I do not own One Piece.


I was let out of the hospital a couple of weeks before school resumed. I wasn't allowed, or able really, to do much of anything during those couple of weeks. I spent most of my time lying around the house watching TV, or drawing and shooting my slingshot when my arm healed enough. But school starts back today. I feel a little awkward going back to school. I don't really know how I should act around Luffy and the others. I realized that I wasn't really their friend when they stopped talking to me outside of school, but they at least pretended at school. But I guess they couldn't be bothered to visit me in the hospital. I'll just try to do what I did before, ignore them to the best of my ability.

Sighing loudly, I roll out of bed and begin getting ready. I slowly make my way to the kitchen, where dad is fixing breakfast. I know that he is still really worried about me, he keeps insisting that we just move again, or that I start taking self-defense classes or something, but I know that we really don't have the money for either of those things, so I just keep insisting that I will be fine. I am pretty sure that he doesn't believe me, but he usually lets it go, at least for a few hours.

"Morning dad," I greet, taking my seat at the table.

"Morning Usopp," he replies, putting the food onto two plates. He sets on plate in front of me before taking is seat with the other. We eat in silence for a few minutes, before dad starts talking. "Are you really sure about this, Usopp?" he asks staring at me in concern.

I let out a sigh before answering, "Yes, dad. It'll be fine, I promise." I try to reassure. He gives me a disbelieving look before shaking his head.

"That's what you told me last time and you ended up in the hospital." I feel guilt fill me, knowing that he was speaking the truth. I bite my lip, staring down at my lap.

"I know dad and I'm sorry….but this is my problem, I need to solve it myself." I reply, looking back up at him. He stares at me for a few seconds before sighing softly and shaking his head.

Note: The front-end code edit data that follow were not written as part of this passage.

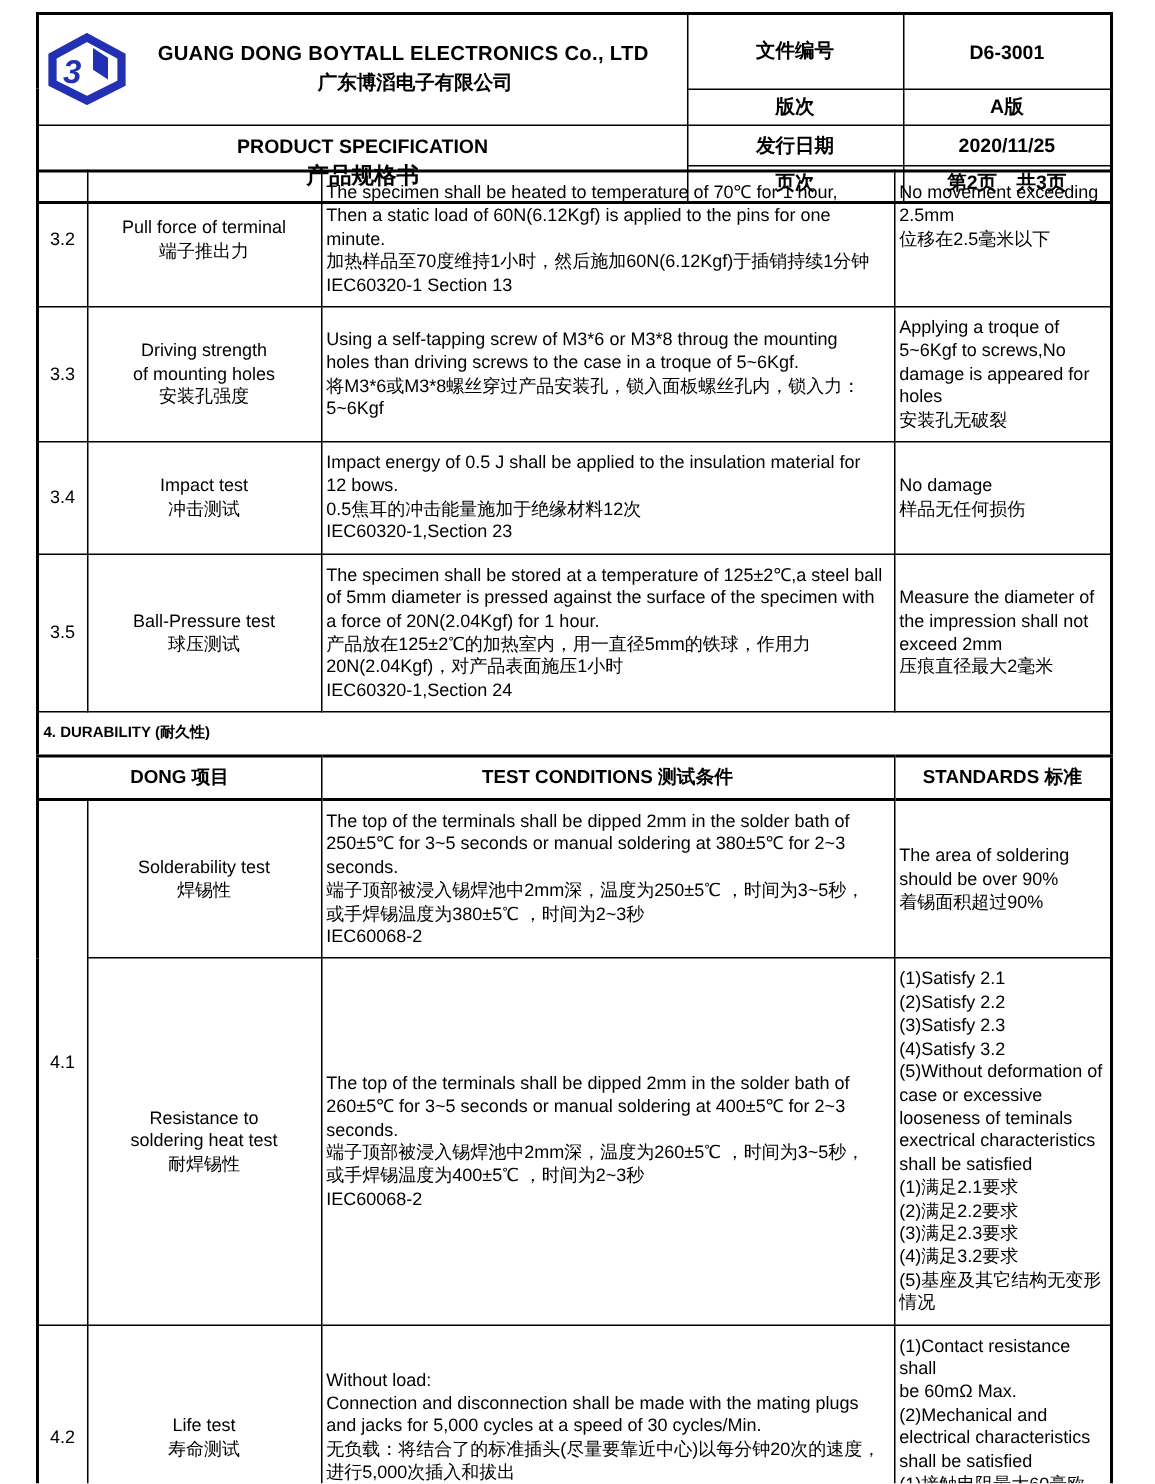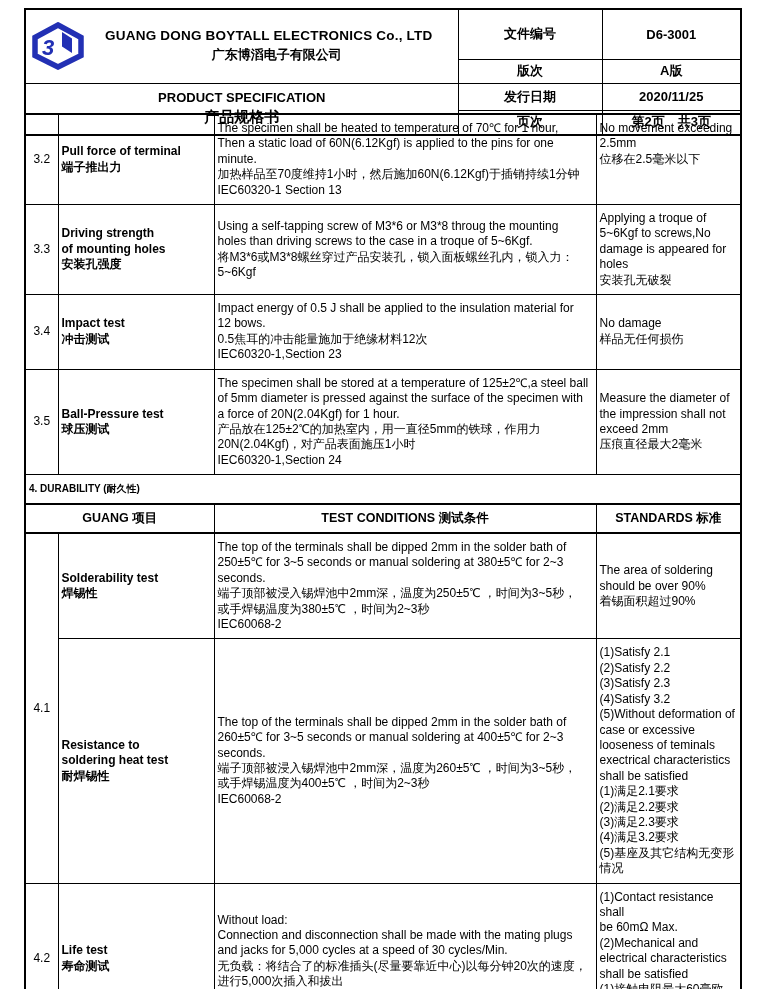--- a/index.html
+++ b/index.html
@@ -30,21 +30,21 @@
   
   .main-table {
     position:absolute; left:24px; top:113px; width:716px;
     border:2px solid #000; border-bottom:4px solid #000;
   }
   .main-table td {
     border:1px solid #000; font-size:12px; line-height:15.4px;
     overflow:hidden; padding:6px 3px;
   }
   .cell-num  { text-align:center; vertical-align:middle; font-size:12.5px; }
-  .cell-item { vertical-align:middle; white-space:pre-line;font-weight:bold; }
+  .cell-item { text-align:center; vertical-align:middle; white-space:pre-line; }
   .cell-cond { text-align:left; vertical-align:top; white-space:pre-line; padding:1px 4px; }
   .cell-std  { text-align:left; vertical-align:middle; white-space:pre-line; padding:1px 4px; }
   .vtop { vertical-align:top !important; }
   .vmid { vertical-align:middle !important;margin-top:43px; }
   .section-title-row td {
     font-weight:bold; font-size:10px; padding:5px 3px; text-align:left;
   }
   .col-header-row td {
     font-weight:bold; font-size:12.5px; text-align:center; vertical-align:middle;
     border-top:2px solid #000; border-bottom:2px solid #000;
@@ -163,21 +163,21 @@
 the impression shall not
 exceed 2mm
 压痕直径最大2毫米</td>
     </tr>
 
     <tr class="section-title-row" style="height:29px">
       <td colspan="4">4. DURABILITY (耐久性)</td>
     </tr>
 
     <tr class="col-header-row" style="height:22px">
-      <td colspan="2">GUANG 项目</td>
+      <td colspan="2">DONG 项目</td>
       <td>TEST CONDITIONS 测试条件</td>
       <td>STANDARDS 标准</td>
     </tr>
 
     <tr style="height:96px">
       <td class="cell-num" rowspan="2">4.1</td>
       <td class="cell-item">Solderability test
 焊锡性</td>
       <td class="cell-cond">The top of the terminals shall be dipped 2mm in the solder bath of
 250±5℃ for 3~5 seconds or manual soldering at 380±5℃ for 2~3

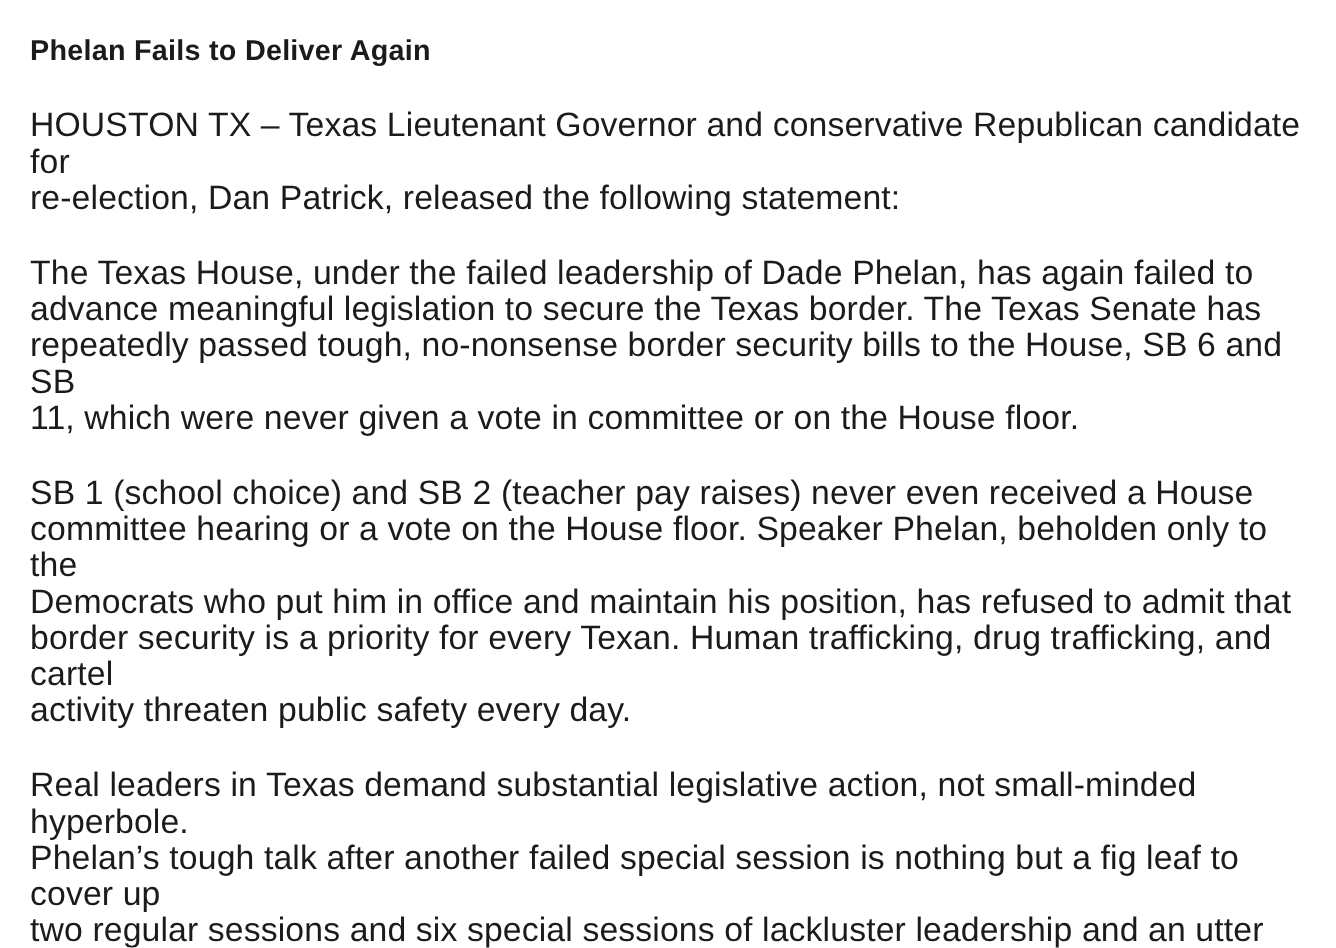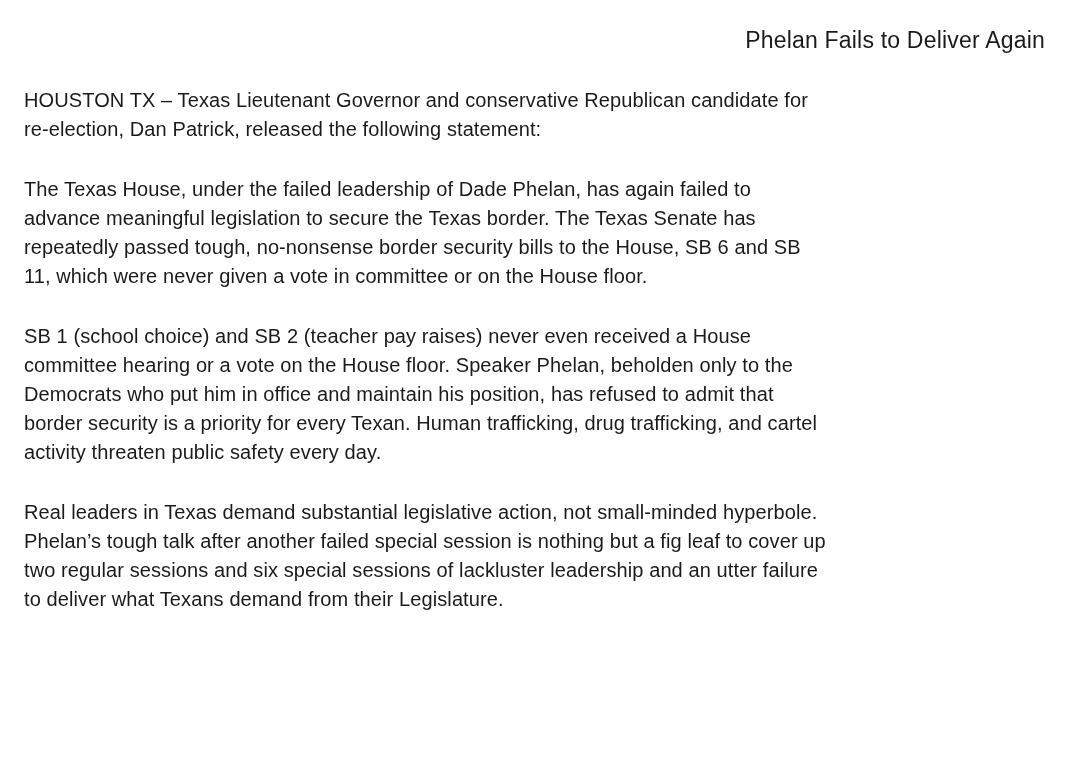--- a/index.html
+++ b/index.html
@@ -16,31 +16,31 @@
   }
   .page {
     box-sizing: border-box;
     width: 1069px;
     height: 758px;
     padding: 25px 12px 0 24px;
     background: #ffffff;
   }
   .doc-title {
     font-size: 23px;
-    font-weight: 400;
+    font-weight: 700;
     line-height: 30px;
-    text-align: right;
+    text-align: left;
     margin: 0 12px 16px 0;
     letter-spacing: 0.2px;
   }
   .doc-body {
     margin-top: 31px;
   }
   .doc-paragraph {
-    font-size: 20px;
+    font-size: 27px;
     font-weight: 400;
     line-height: 29px;
     margin: 0 0 31px 0;
     white-space: pre-line; 
     letter-spacing: 0.1px;
   }
   .doc-paragraph:last-child {
     margin-bottom: 0;
   }
 </style>

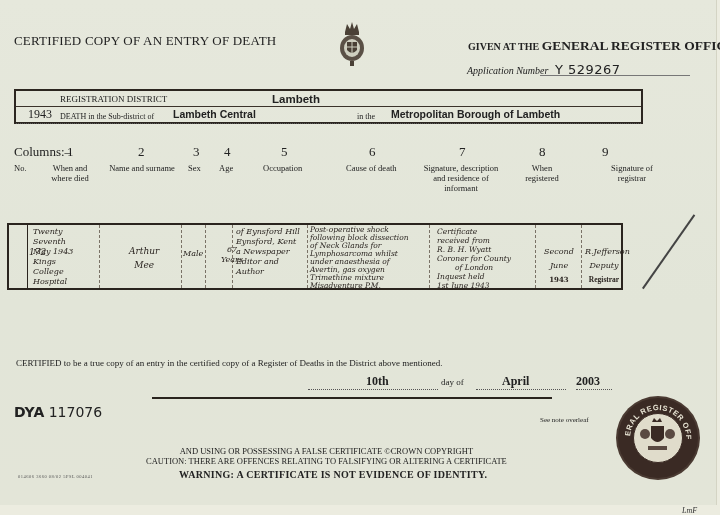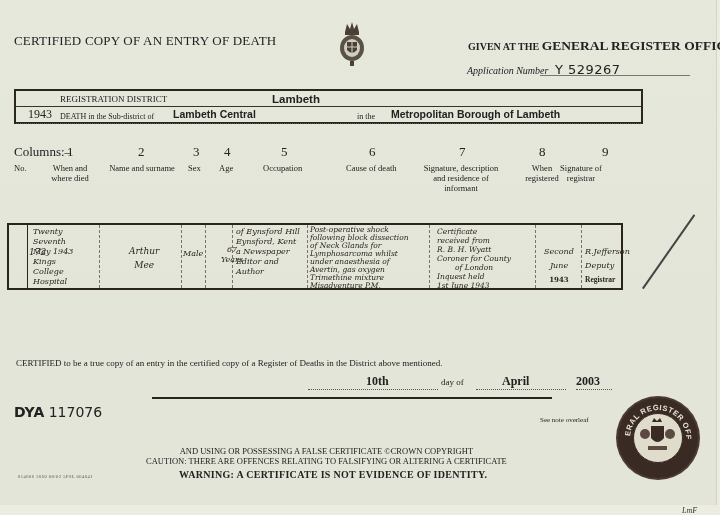--- a/index.html
+++ b/index.html
@@ -132,21 +132,21 @@
 
   <div class="abs colhdr" style="left:14px;">No.</div>
   <div class="abs colhdr" style="left:50px; width:40px;">When and where died</div>
   <div class="abs colhdr" style="left:106px; width:72px; white-space:nowrap;">Name and surname</div>
   <div class="abs colhdr" style="left:188px;">Sex</div>
   <div class="abs colhdr" style="left:219px;">Age</div>
   <div class="abs colhdr" style="left:263px; white-space:nowrap;">Occupation</div>
   <div class="abs colhdr" style="left:346px; white-space:nowrap;">Cause of death</div>
   <div class="abs colhdr" style="left:418px; width:86px;">Signature, description and residence of informant</div>
   <div class="abs colhdr" style="left:523px; width:38px;">When registered</div>
-  <div class="abs colhdr" style="left:557px; width:48px;">Signature of registrar</div>
+  <div class="abs colhdr" style="left:608px; width:48px;">Signature of registrar</div>
 
   <div class="entry-box">
     <div class="vline" style="left:18px; border-left:1px solid #2a241e;"></div>
     <div class="vline" style="left:90px;"></div>
     <div class="vline" style="left:172px;"></div>
     <div class="vline" style="left:196px;"></div>
     <div class="vline" style="left:223px;"></div>
     <div class="vline" style="left:298px;"></div>
     <div class="vline" style="left:420px;"></div>
     <div class="vline" style="left:526px;"></div>
@@ -203,21 +203,21 @@
       <div>Inquest held</div>
       <div>1st June 1943</div>
     </div>
 
     <div class="hand" style="left:530px; top:20px; line-height:14px; text-align:center; width:40px;">
       <div>Second</div>
       <div>June</div>
       <div style="font-style:normal; font-size:7px; font-weight:bold;">1943</div>
     </div>
 
-    <div class="hand" style="left:576px; top:20px; line-height:14px; text-align:left; width:38px;">
+    <div class="hand" style="left:576px; top:20px; line-height:14px; text-align:center; width:38px;">
       <div>R.Jefferson</div>
       <div>Deputy</div>
       <div class="registrar-label">Registrar</div>
     </div>
   </div>
   <div class="diag"></div>
 
   <div class="abs cert-line">CERTIFIED to be a true copy of an entry in the certified copy of a Register of Deaths in the District above mentioned.</div>
   <div class="given-dots" style="left:308px; width:130px;"></div>
   <div class="given-dots" style="left:476px; width:90px;"></div>

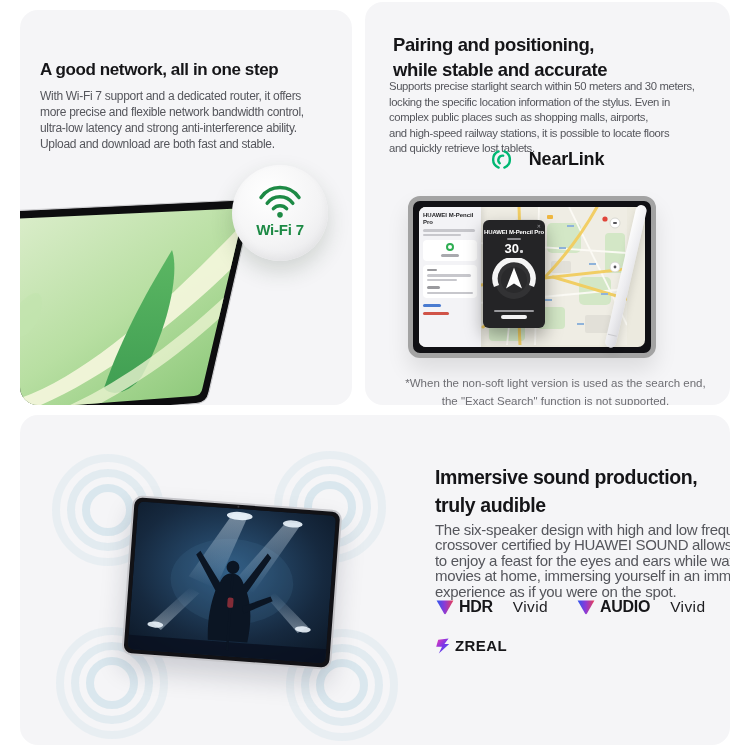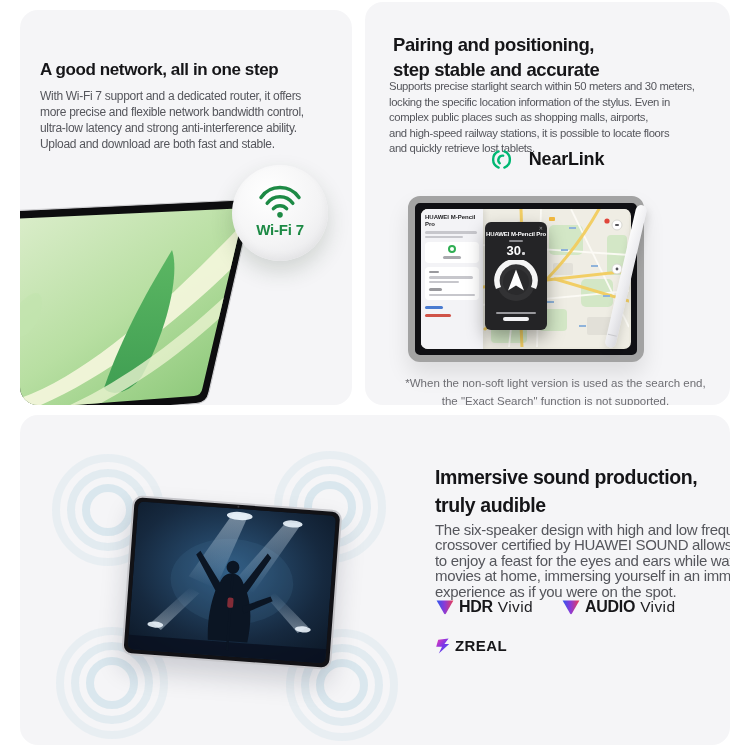--- a/index.html
+++ b/index.html
@@ -22,21 +22,21 @@
       display:flex;flex-direction:column;align-items:center;justify-content:flex-start;z-index:3;}
   .wifi-badge svg{margin-top:16px;}
   .wifi-label{font-size:15px;font-weight:700;color:#1d8a45;margin-top:2px;letter-spacing:-0.2px;}
 
   
   #pair-title{left:28px;top:15px;font-size:18.5px;line-height:25px;}
   #pair-body{left:24px;top:66px;font-size:11.3px;line-height:15.4px;letter-spacing:-0.35px;}
   .nearlink{position:absolute;left:0;right:0;top:147px;display:flex;align-items:center;justify-content:center;gap:17px;}
   .nearlink-text{font-size:18px;font-weight:700;color:#141416;letter-spacing:-0.2px;}
   .p-tablet{position:absolute;left:43px;top:194px;width:222px;height:152px;border-radius:12px;
-      background:#101014;border:7px solid #a3a3a3;box-shadow:0 12px 22px rgba(0,0,0,.10);}
+      background:#101014;border:5px solid #a3a3a3;box-shadow:0 12px 22px rgba(0,0,0,.10);padding-left:16px;}
   .p-screen{position:absolute;left:6px;top:6px;right:6px;bottom:6px;border-radius:7px;overflow:hidden;background:#eceadf;}
   .map-svg{position:absolute;left:0;top:0;}
   .finder-panel{position:absolute;left:0;top:0;bottom:0;width:62px;background:#f3f3f6;
       box-shadow:2px 0 6px rgba(0,0,0,.10);padding:5px 4px;box-sizing:border-box;}
   .fp-title{font-size:6px;font-weight:700;color:#1c1c1f;line-height:7px;}
   .bar{height:2.5px;border-radius:1.5px;background:#c7c7cc;}
   .fp-card{background:#ffffff;border-radius:4px;margin-top:4px;padding:3px 0 4px;display:flex;flex-direction:column;align-items:center;}
   .fp-status-ring{width:8px;height:8px;border-radius:50%;border:2px solid #2fae53;box-sizing:border-box;}
   .fp-rows{background:#ffffff;border-radius:4px;margin-top:4px;padding:4px;}
   .finder-modal{position:absolute;left:64px;top:13px;width:62px;height:108px;border-radius:6px;
@@ -62,21 +62,21 @@
       background:#121216;border:2px solid #c6c6ca;transform:rotate(4.2deg);transform-origin:top left;
       box-shadow:0 14px 26px rgba(20,30,50,.18);z-index:1;}
   .s-screen{position:absolute;left:4px;top:4px;right:4px;bottom:4px;border-radius:6px;overflow:hidden;background:#0c1828;}
   .s-cam{position:absolute;left:50%;top:1px;width:2px;height:2px;border-radius:50%;background:#3a3a40;}
   #snd-title{left:415px;top:32px;font-size:19.5px;line-height:28px;}
   #snd-body{left:415px;top:92px;font-size:15px;line-height:15.4px;letter-spacing:-0.3px;}
   .logo-row{position:absolute;left:415px;top:183px;display:flex;align-items:center;gap:28px;}
   .logo-row2{position:absolute;left:415px;top:222px;display:flex;align-items:center;gap:28px;}
   .logo{display:flex;align-items:center;gap:4px;justify-content:flex-end;}
   .logo-bold{font-size:16px;font-weight:800;color:#17171a;letter-spacing:-0.3px;}
-  .logo-reg{font-size:15.5px;font-weight:400;color:#1d1d20;letter-spacing:0.4px;margin-left:1px;}
+  .logo-reg{font-size:15.5px;font-weight:400;color:#1d1d20;letter-spacing:0.4px;margin-left:16px;}
   .logo-zreal{font-size:15px;font-weight:800;color:#17171a;letter-spacing:0.4px;}
 </style>
 </head>
 <body>
 
 <div class="page">
 
   <section class="card" id="card-network">
     <h2 class="h2" id="net-title">A good network, all in one step</h2>
     <p class="body-text" id="net-body">With Wi-Fi 7 support and a dedicated router, it offers
@@ -117,21 +117,21 @@
           <path d="M22 33.5 A 11 11 0 0 1 38 33.5"></path>
         </g>
         <circle cx="30" cy="41" r="3.4" fill="#1d8a45"></circle>
       </svg>
       <div class="wifi-label">Wi-Fi 7</div>
     </div>
   </section>
 
   <section class="card" id="card-pairing">
     <h2 class="h2" id="pair-title">Pairing and positioning,
-step stable and accurate</h2>
+while stable and accurate</h2>
     <p class="body-text" id="pair-body">Supports precise starlight search within 50 meters and 30 meters,
 locking the specific location information of the stylus. Even in
 complex public places such as shopping malls, airports,
 and high-speed railway stations, it is possible to locate floors
 and quickly retrieve lost tablets.</p>
 
     <div class="nearlink">
       <svg width="21" height="21" viewBox="0 0 22 22">
         <g fill="none" stroke="#00b873" stroke-width="2.5" stroke-linecap="round">
           <path d="M8 2.6 A 9 9 0 0 0 8 19.4"></path>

"Alright, Usopp. But just try to be careful…I don't know what I would do if I lost you as well." he says, looking down at his food. I agree to try my best to be careful and go back to eating my meal, I knew there was nothing I could say that would make dad feel any better. Mom's death hit him hard, hits us both hard really, and I know that he is terrified that something is going to happen and he will lose me as well. But I can't let him keep throwing everything away for me, I have to find a way to solve this for myself. Finishing my breakfast quickly, I grab my stuff and head to school.

Someone out there must hate me. I have every single class with Luffy or one of his friends. I try my best to ignore them completely, but it is kind of hard when they keep looking at me during class. I don't turn to face them or anything of course, but I can see them out of the side of my eye. I try not to let it bother me, but every time I see them, I feel myself begin to tense up.

It is only the first day and I am already regretting my decision to come back. But I can't, and won't, change it. This is what is best. Dad gets to keep his job and won't have the added stress of trying to find us somewhere else to live and I am, kind of, standing up for myself by not running away. Everything will work out fine, I just have to be patient and try my best not to get anywhere near Kidd, Luffy or any of their friends.